L’animation japonaise a produit en une décennie plus de films et de séries télévisées qu’un être humain normalement constitué ne peut en regarder au cours d’une vie entière. La plupart d’entre eux tombent dans les limbes de l’oubli avant même d’avoir franchi nos frontières, dans un contexte économique il est vrai de moins en moins favorable. Néanmoins, cet intarissable robinet accouche épisodiquement de véritables pépites sur lesquelles l’amateur d’expériences sensorielles inédites ne saurait faire l’impasse. Réalisé en 2004, mais quasi-invisible en France jusqu’à maintenant, Mind game est de celles-là.

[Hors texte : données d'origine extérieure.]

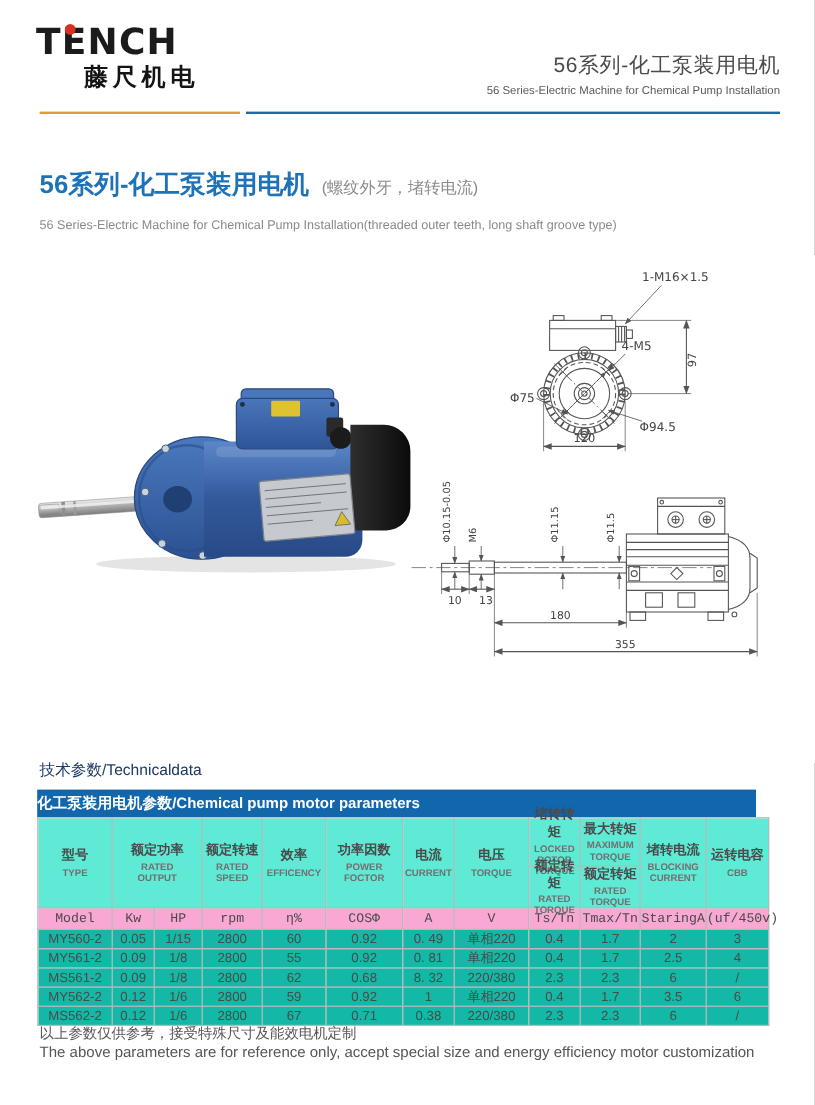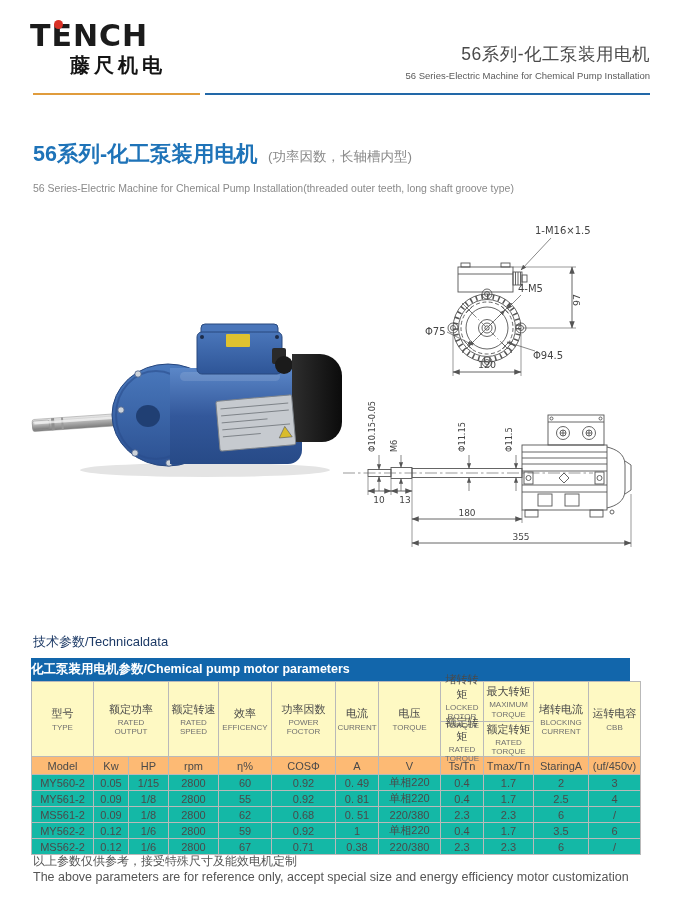"(功率因数，长轴槽内型)" span.sec-note { text: 功率因数，长轴槽内型 -> 螺纹外牙，堵转电流 }
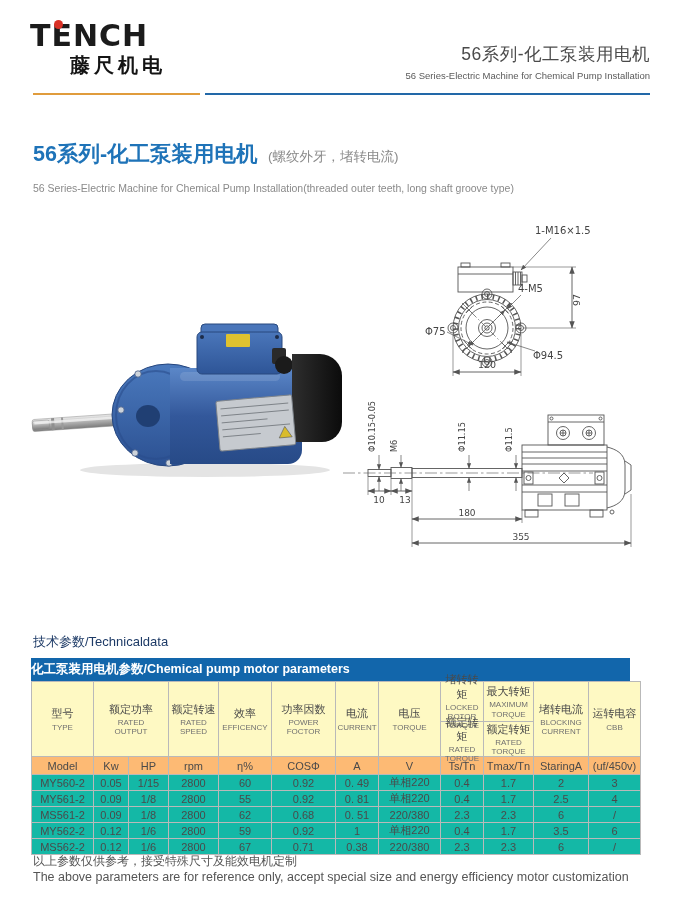"堵转转矩" table.params th { background: #fef9c3 -> #5eead4; font-weight: normal -> bold }
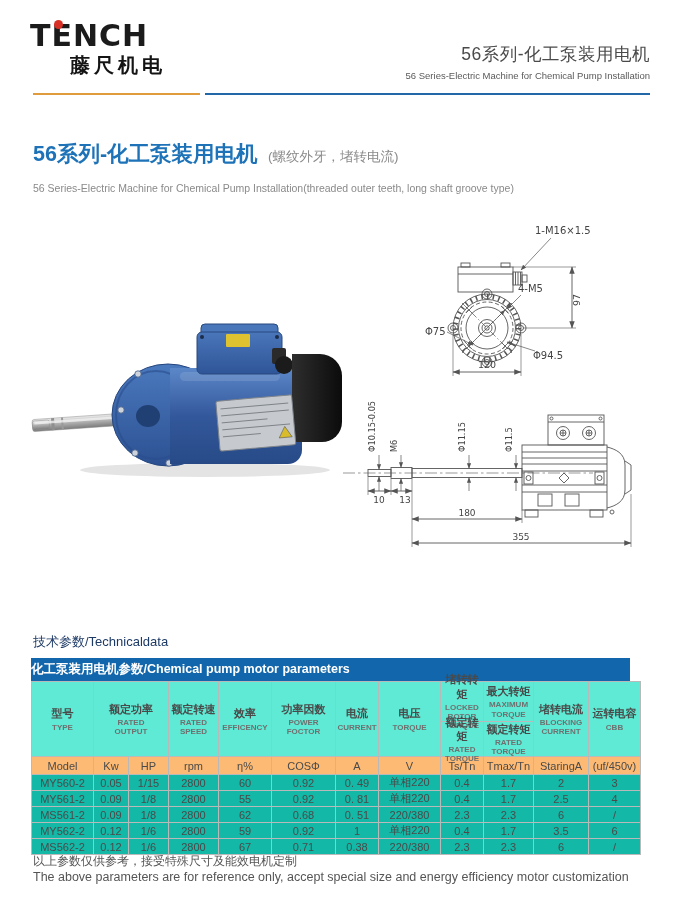"Model" tr.subrow td { background: #fdba74 -> #f9a8d4; font-family: none -> Liberation Mono, monospace }
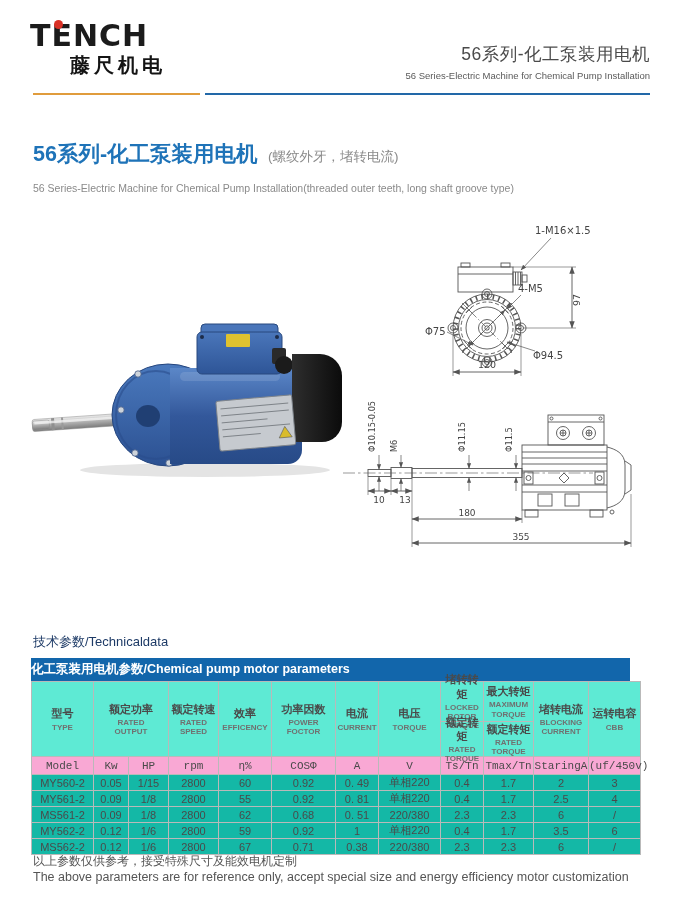"0. 51" td { text: 0. 51 -> 8. 32 }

Le récit de cet OVNI cinématographique tient en quelques mots : revenu sur Terre après qu’un yakuza l’a tué dans le restaurant de la fille qu’il a toujours aimé, un mangaka se voit offrir une nouvellechance de prendre sa vie en main. Au mauvais endroit, au mauvais moment, optant surtout pour le mauvais choix – en l’occurrence, la passivité coupable face à une agression -, le jeune homme se voit poussé par la providence à reprendre les rênes de son existence, le déclic ne pouvant venir que de lui-même. Tentant dans la foulée d’échapper aux mercenaires qui ont juré d’avoir sa peau, l’anti-héros flanqué de deux amies échoue dans le ventre d’une baleine dans lequel l’infortuné trio fait la connaissance d’un vieillard hédoniste qui a pris son parti de l’incongrue situation. Réinventant littéralement le mythe de Jonas et la baleine, Masaaki Yuasa met à profit cette retraite forcée – l’endroit choisi, le ventre obscur et agonisant d’une baleine, n’est pas fortuit – pour fouiller de manière méticuleuse les entrailles de l’âme humaine, entre questionnements métaphysico-ludiques (l’évasion finale, lutte pour la vie vaille que vaille avec un esprit combattif qui pallie l’épuisement du corps) et digressions ahurissantes (la baignade zen au cœur de la baleine, parenthèse enchantée érigeant la volupté en art majeur). Affranchi de toute contrainte, ce rêve éveillé laisse déambuler un trio de paumés, symptomatique d’une jeunesse neurasthénique, qu’une expérience de la seconde chance désinhibe et exonère des codes de la société. Anarchiste, Mind game ? Peut-être bien. Le réalisateur prend en tout état de cause un malin plaisir à multiplier les pistes de réflexion sous couvert de fantaisies sans queue ni tête (la halte au paradis et sa galerie d’excentricités), à enchaîner des séquences sans lien direct apparent avec les précédentes (les plans cycliques de l’épuisante séquence finale), déstructurant les codes classiques de la narration pour offrir un trip expérimental et hallucinatoire façon Yellow submarine. Happé par la fuite en avant haletante et éperdue de l’anti-héros, le spectateur est sonné par un déferlement d’images outrancières, saturées de couleurs bariolées.

Fantasque, radical et baroque, Mind game fusionne une multitude de techniques maîtrisées à la perfection (2D, 3D et motion capture principalement) avec un sens inouï du cadre et une ampleur toute cinématographique. Mise en abyme délicieuse du monde du manga et dénonciation percutante de la lâcheté ordinaire, ce conte existentialiste, défini par Bill Plympton comme le Citizen Kane de l’animation, prône le carpe diem en multipliant les morceaux de bravoure dans un maelström bouillonnant d’images dont on ressort épuisé mais avec l’extraordinaire impression de se sentir vivant. Miraculeux.